Where the money comes from, of course, has an impact on the direction of research. Thirty percent of the researchers who receive private biotech funding say what they choose to study is influenced by the potential marketability of their findings.
The more that market concerns drive the research, the more likely it is that bottom-line pressures will misdirect the use of legitimate gene therapies, says Wendy McGoodwin, executive director of the Council for Responsible Genetics. She cites a 1994 case in which a federal grand jury in Minneapolis indicted a pediatric endocrinologist, executives at Caremark, a health-care company, and a sales executive at the biotechnology giant Genentech Inc. for illegally promoting Genentech's genetically engineered growth hormone protropin. The case involved kickbacks and a questionable screening study designed to identify and refer (as potential patients) public school students who were short for their age.
Protropin was designed to treat people with a genetic condition called hypopituitary dwarfism, but in a 1992 study the NIH found that at least half of the 1,500 people taking the $20,000-$40,000-a-year drug “do not have classical human growth-hormone deficiency.”

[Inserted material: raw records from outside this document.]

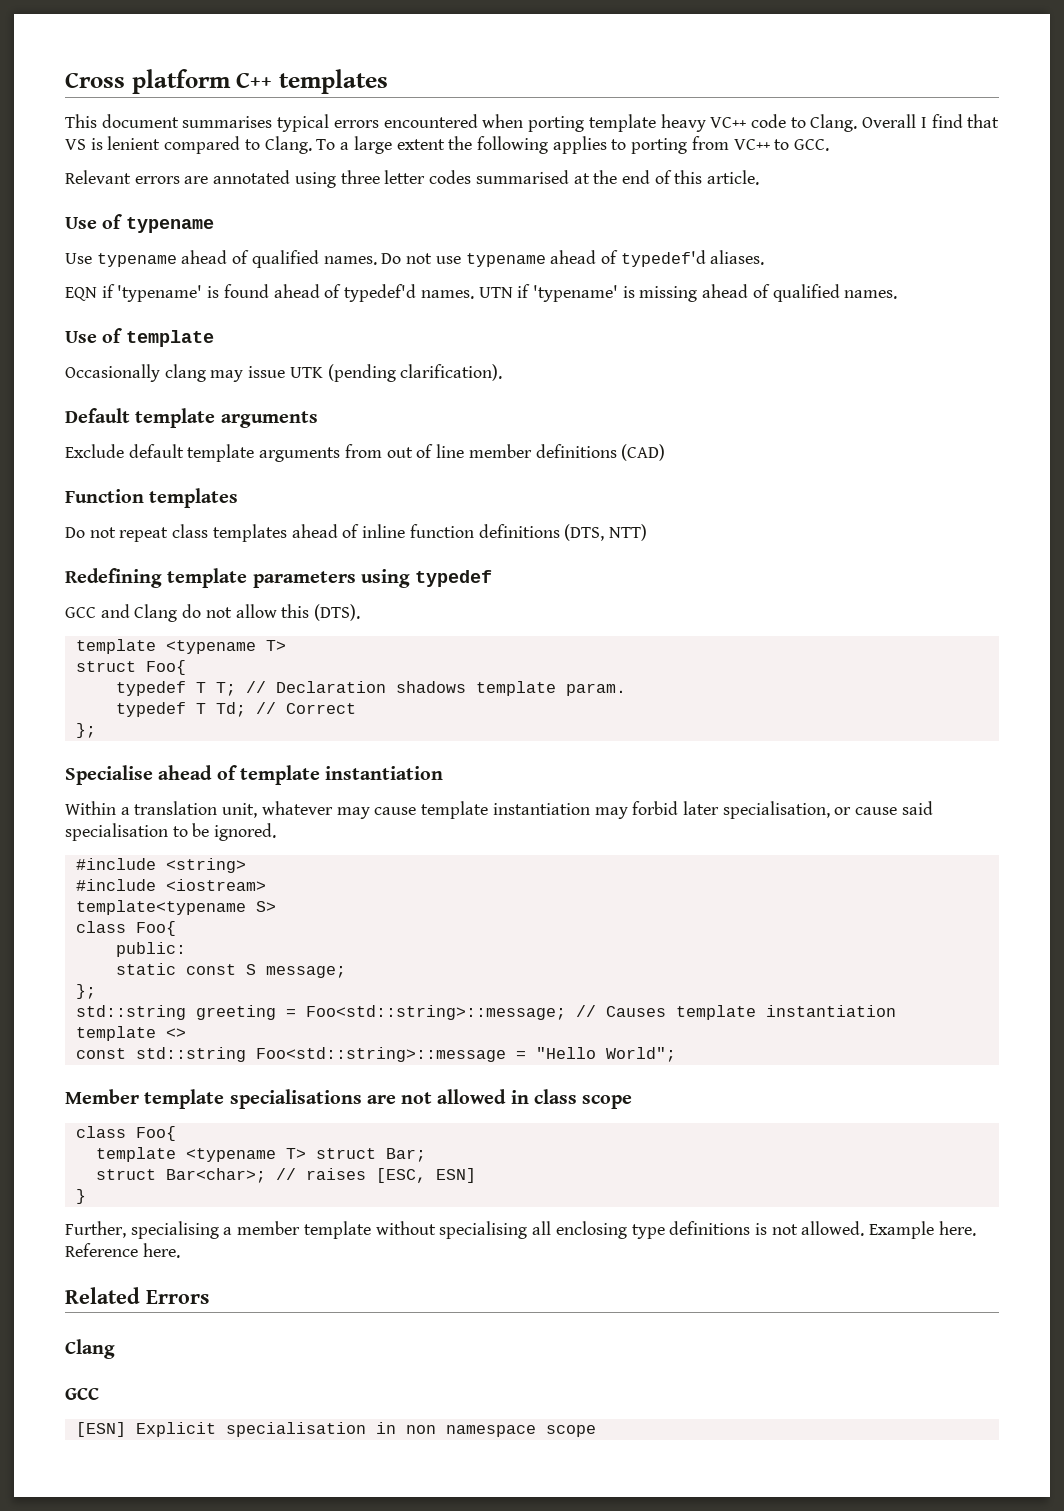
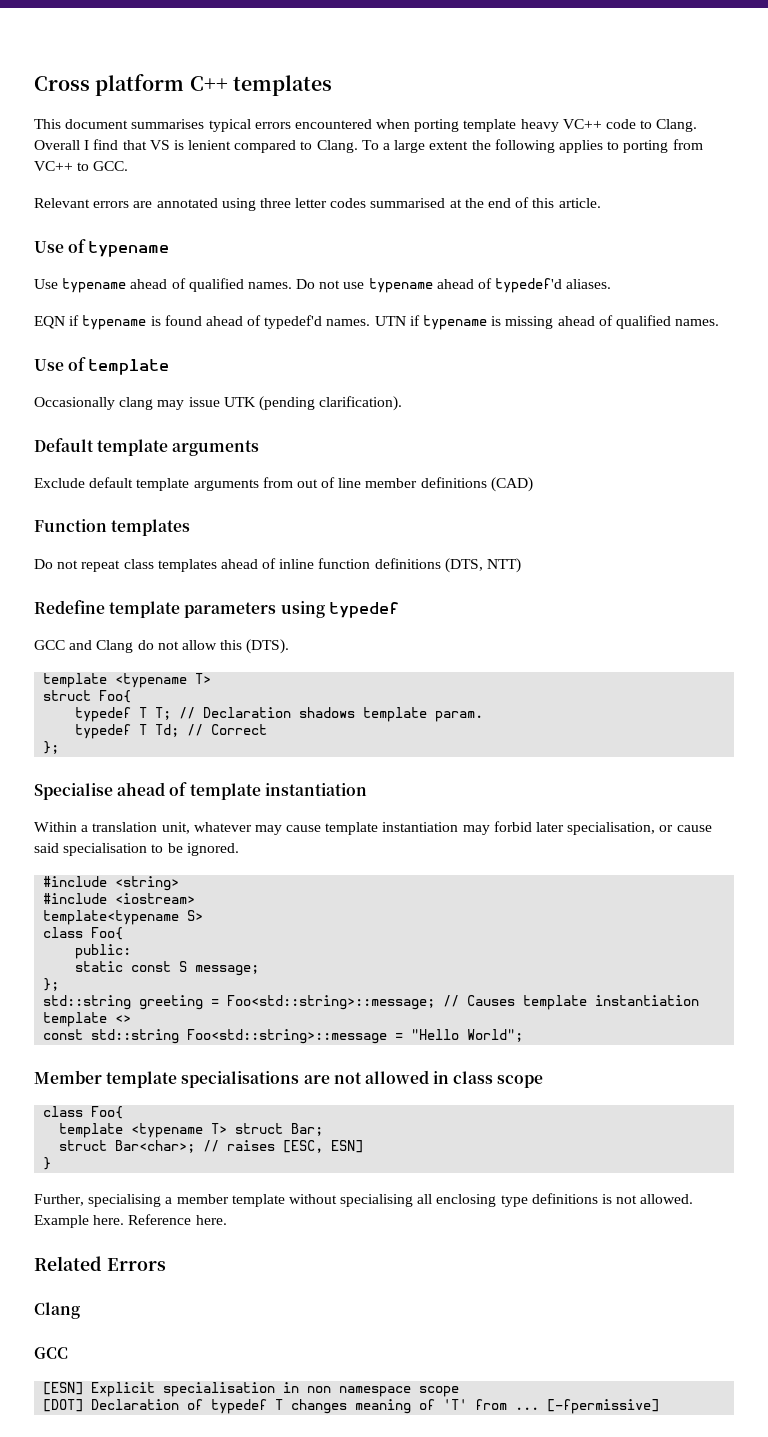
[117,285,203,302] 'typename' -> [82,315,147,330] typename
[532,285,618,302] 'typename' -> [423,315,488,330] typename
[65,568,162,588] Redefining -> [34,600,105,614] Redefine
(596, 1431) none -> [43,1399,660,1414] // [DOT] Declaration of typedef T changes meaning of 'T' from ... [-fpermissive]

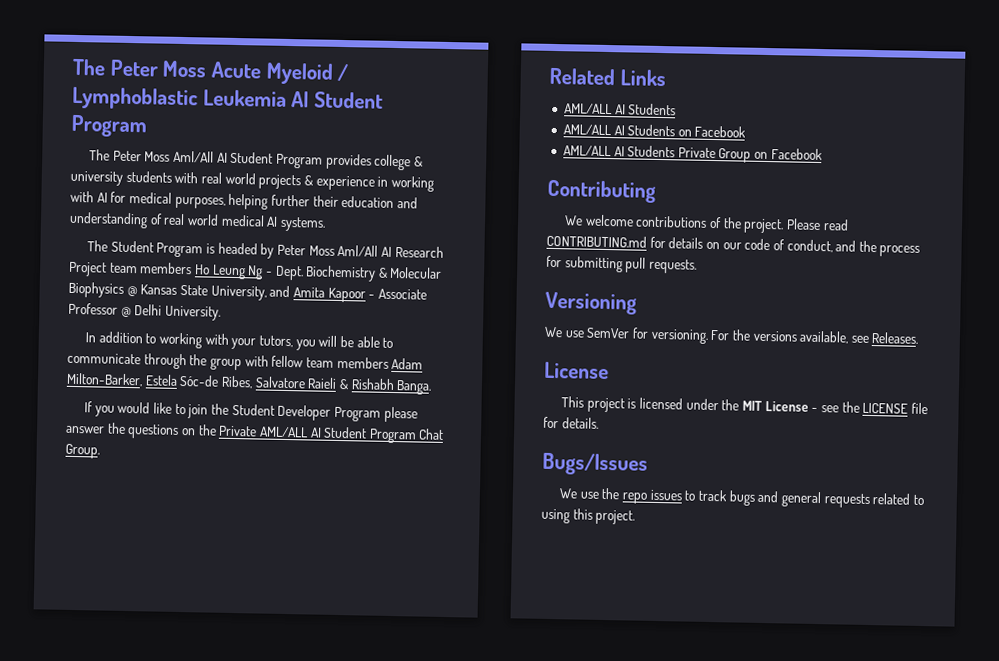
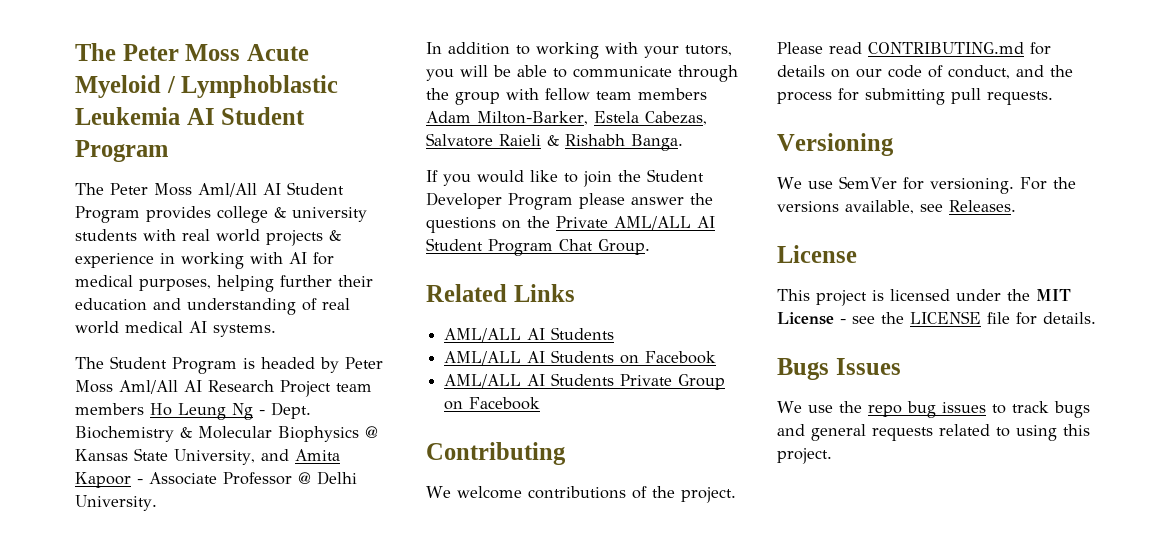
[179,374,253,389] Sóc-de Ribes, -> [645,111,707,125] Cabezas,
[542,452,648,476] Bugs/Issues -> [777,358,901,380] Bugs Issues
(648, 498) none -> [906,401,936,418] bug

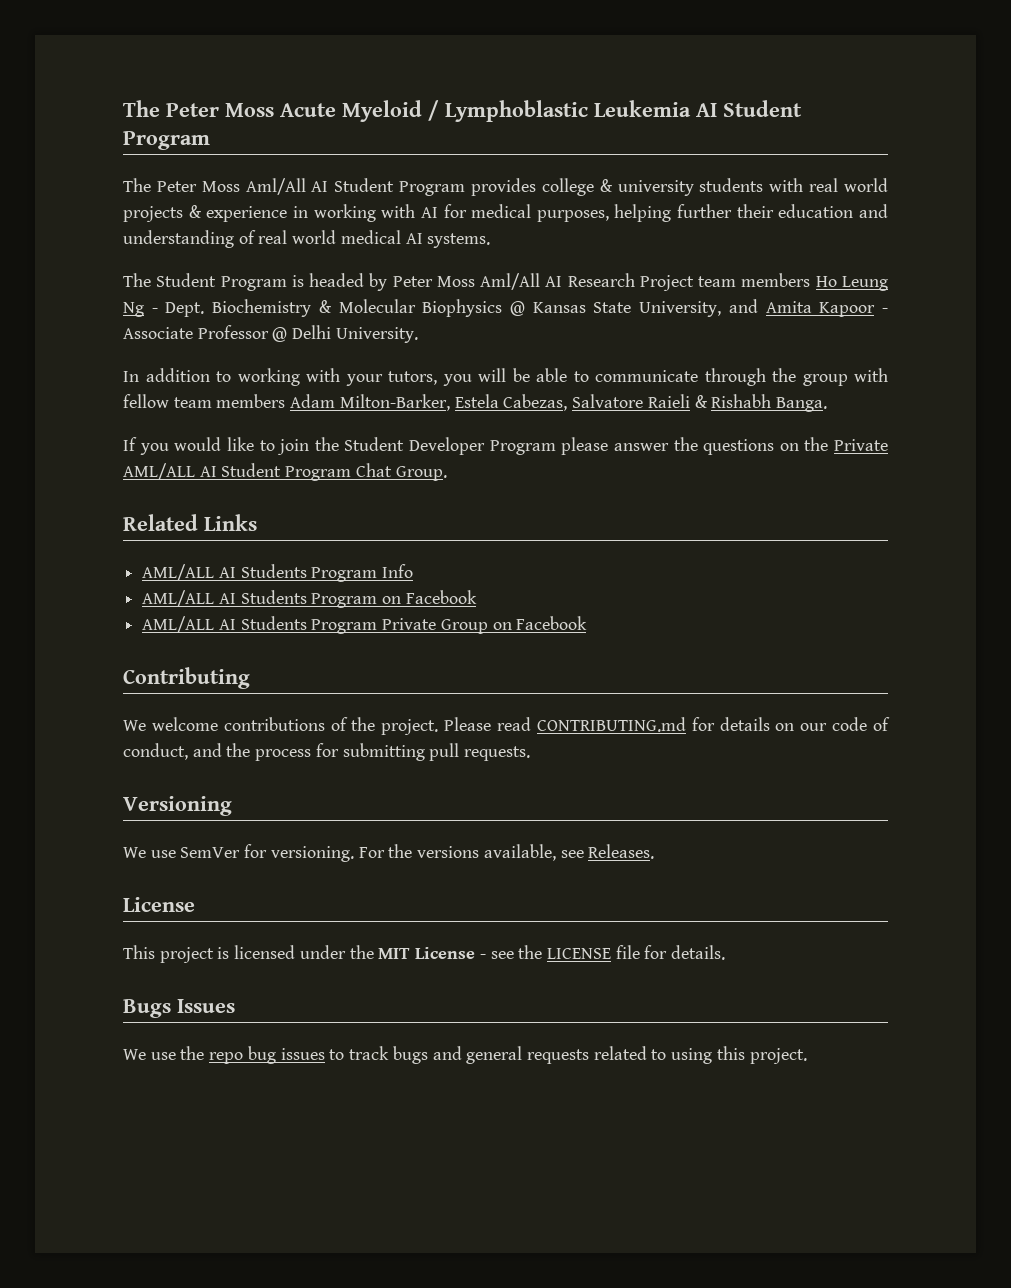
[444,350,615,365] // AML/ALL AI Students -> [311,564,414,582] [142,590,378,608] Program Info // AML/ALL AI Students Program
(615, 379) none -> [311,619,378,634] Program

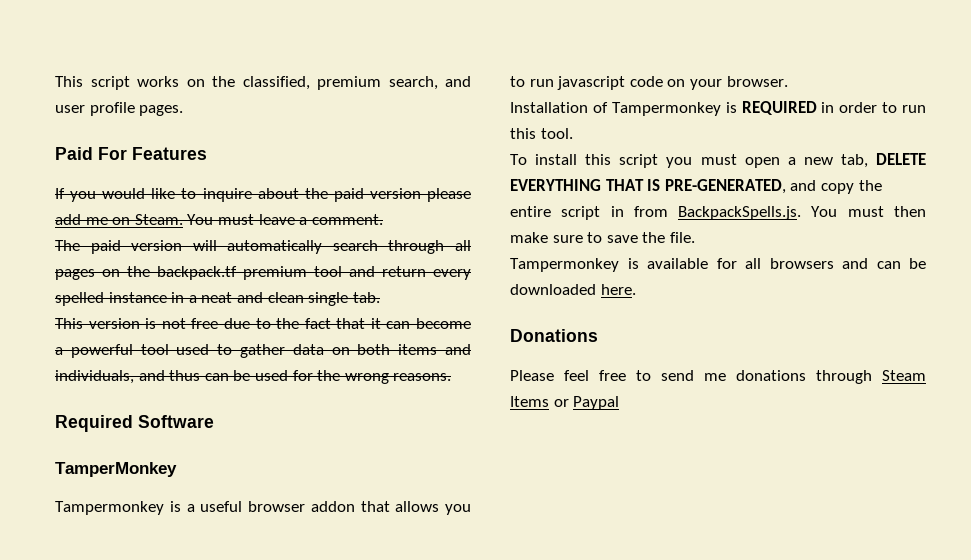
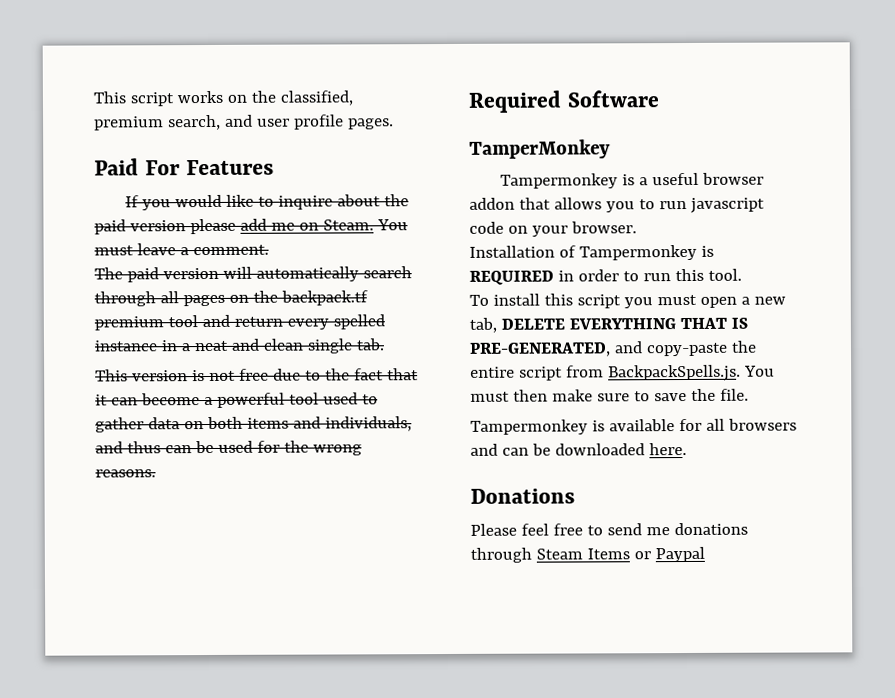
[820,183,854,194] copy -> [645,342,728,357] copy-paste
[610,206,624,217] in -> (563, 373) none

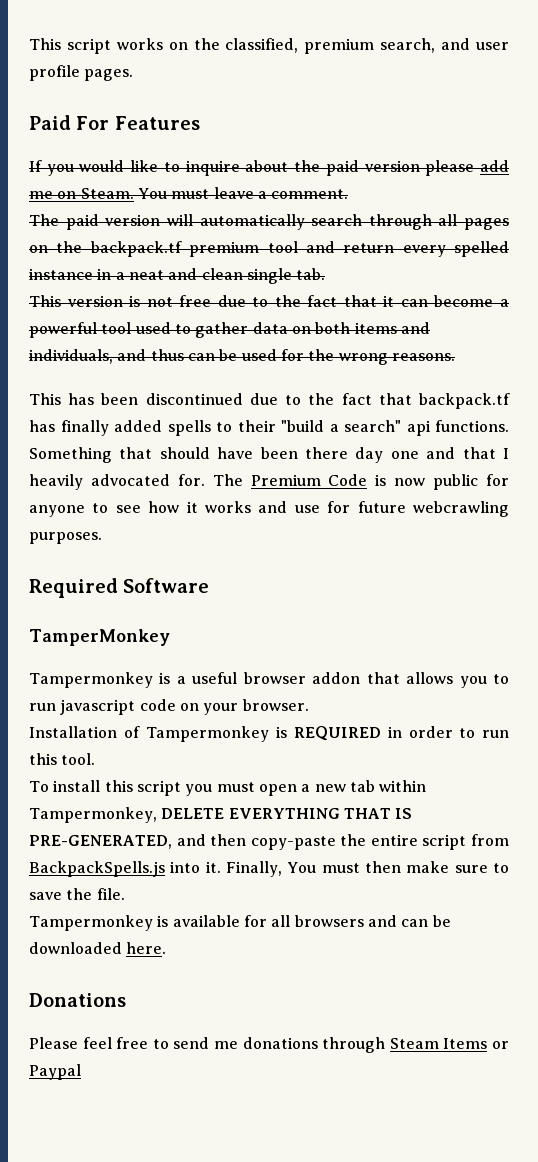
(156, 473) none -> [29,393,511,409] [29,420,509,436] [29,447,509,463] [29,474,510,490] [29,501,509,517] [29,532,102,544] // This has been discontinued due to the fact that backpack.tf has finally added spells to their "build a search" api functions. Something that should have been there day one and that I heavily advocated for. The Premium Code is now public for anyone to see how it works and use for future webcrawling purposes.
[469,317,497,333] tab, -> [349,780,427,792] [29,807,157,823] tab within Tampermonkey,
(643, 347) none -> [210,834,247,846] then
[607,364,741,382] BackpackSpells.js. -> [29,861,283,877] BackpackSpells.js into it. Finally,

In June, Caremark pleaded guilty to one count of mail fraud in the case and paid civil and criminal fines totaling more than $125 million (including penalties from a related case). The pediatrician was convicted in October on two counts of accepting kickbacks; the Caremark and Genentech executives were acquitted.
McGoodwin says the protropin episode should be a warning against the tendency to imagine gene therapy as a cure-all for social ills - in this case, a bias against people of below-average height.
“Why seek medical solutions to a social prejudice?” she asks. “Why not seek a social solution instead of pumping hormones into kids?”